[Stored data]
━━━━━━

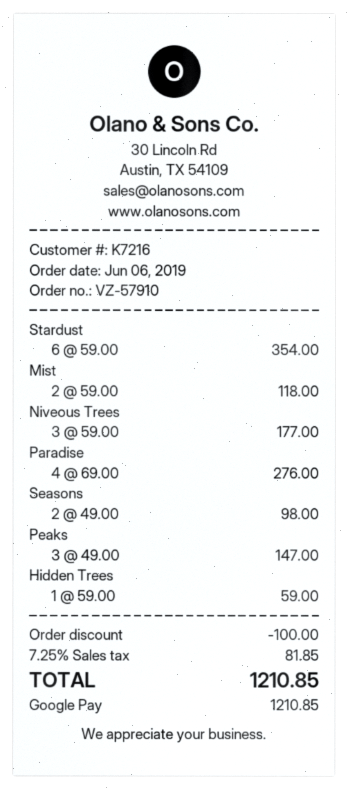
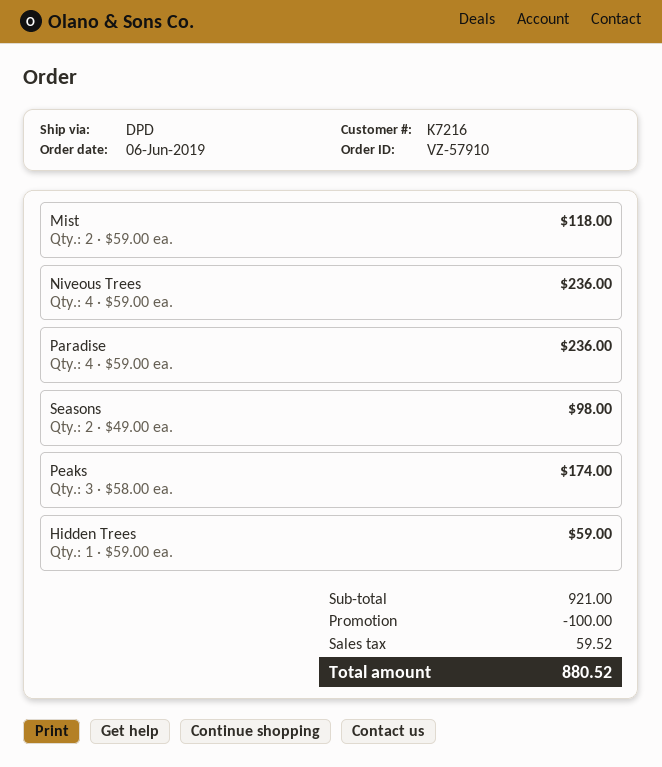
Stardust: 6 x 59.00 = 354.00 -> none
Niveous Trees: 3 x 59.00 = 177.00 -> 4 x 59.00 = 236.00
Paradise: 4 x 69.00 = 276.00 -> 4 x 59.00 = 236.00
Peaks: 3 x 49.00 = 147.00 -> 3 x 58.00 = 174.00
tax: 81.85 -> 59.52
total: 1210.85 -> 880.52

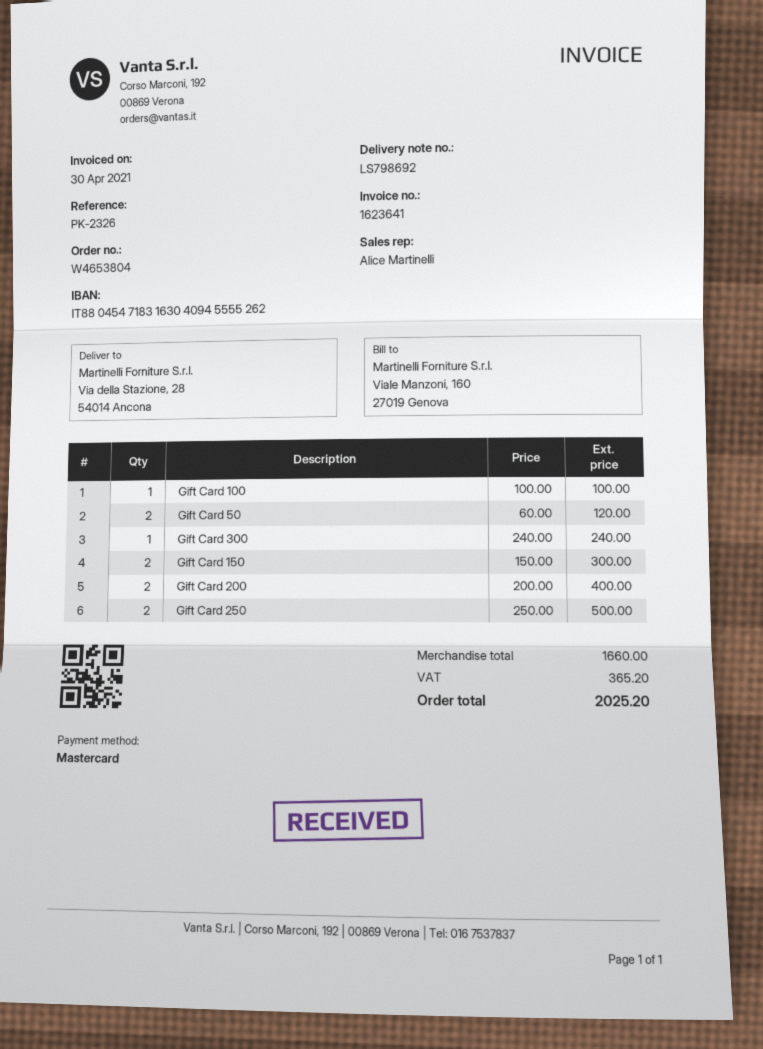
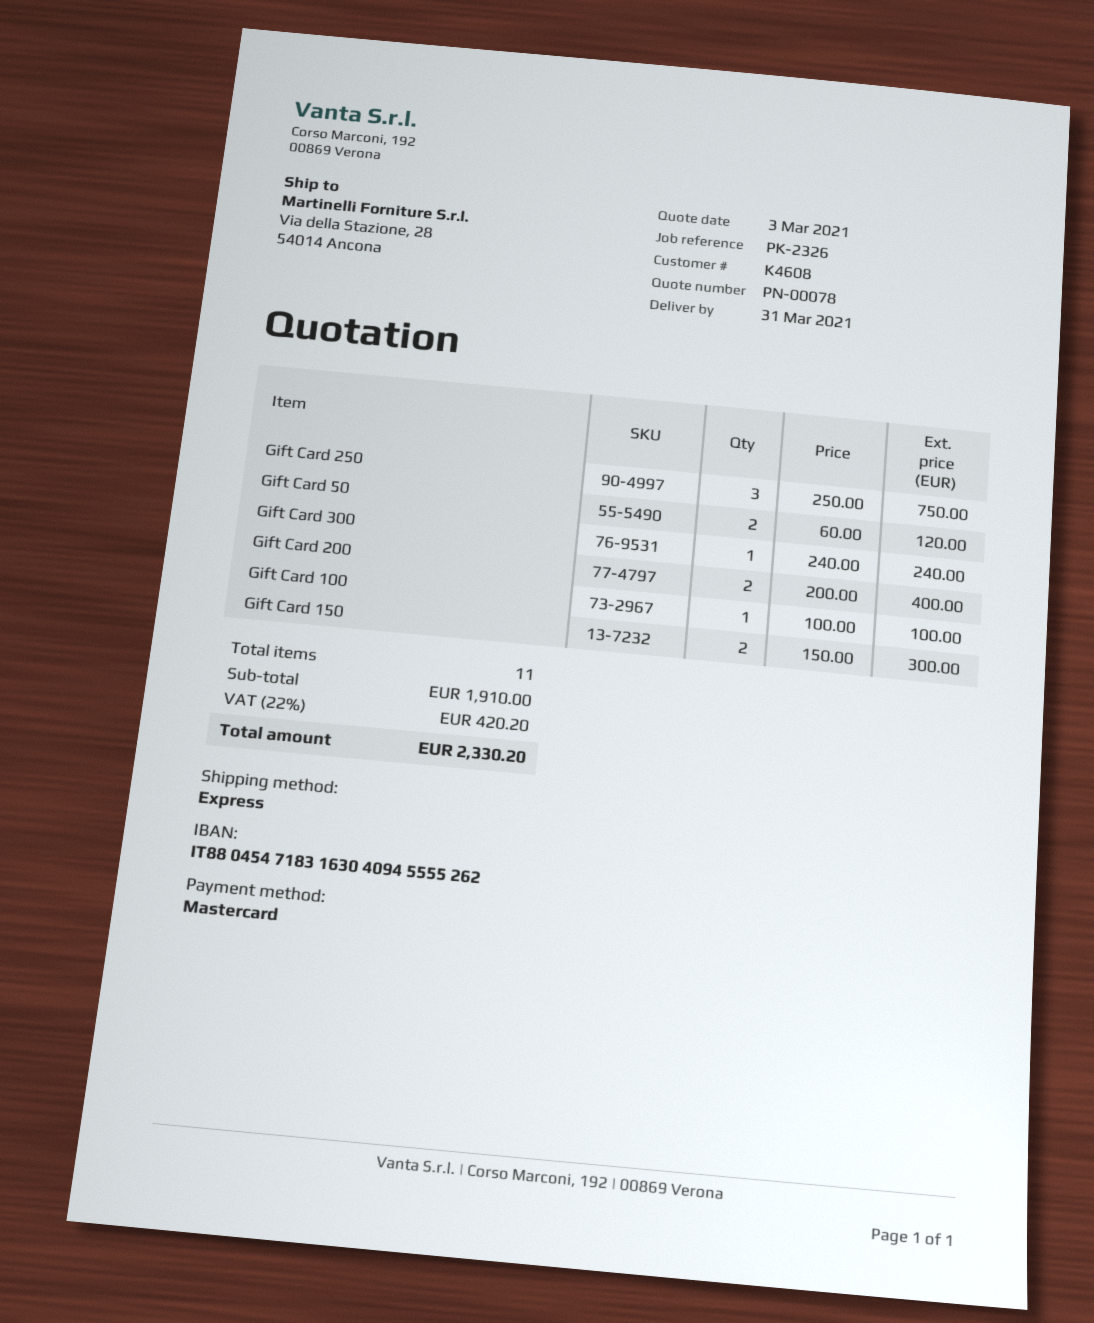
Gift Card 250: 2 x 250.00 = 500.00 -> 3 x 250.00 = 750.00
subtotal: 1660.00 -> 1910.00
tax: 365.20 -> 420.20
total: 2025.20 -> 2330.20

━━━━━━

Description of the task
What you should produce is an exact copy of the records, with the pictures left out.

Solved problem
Stardust: 6 x 59.00 = 354.00 -> none
Niveous Trees: 3 x 59.00 = 177.00 -> 4 x 59.00 = 236.00
Paradise: 4 x 69.00 = 276.00 -> 4 x 59.00 = 236.00
Peaks: 3 x 49.00 = 147.00 -> 3 x 58.00 = 174.00
tax: 81.85 -> 59.52
total: 1210.85 -> 880.52

Gift Card 250: 2 x 250.00 = 500.00 -> 3 x 250.00 = 750.00
subtotal: 1660.00 -> 1910.00
tax: 365.20 -> 420.20
total: 2025.20 -> 2330.20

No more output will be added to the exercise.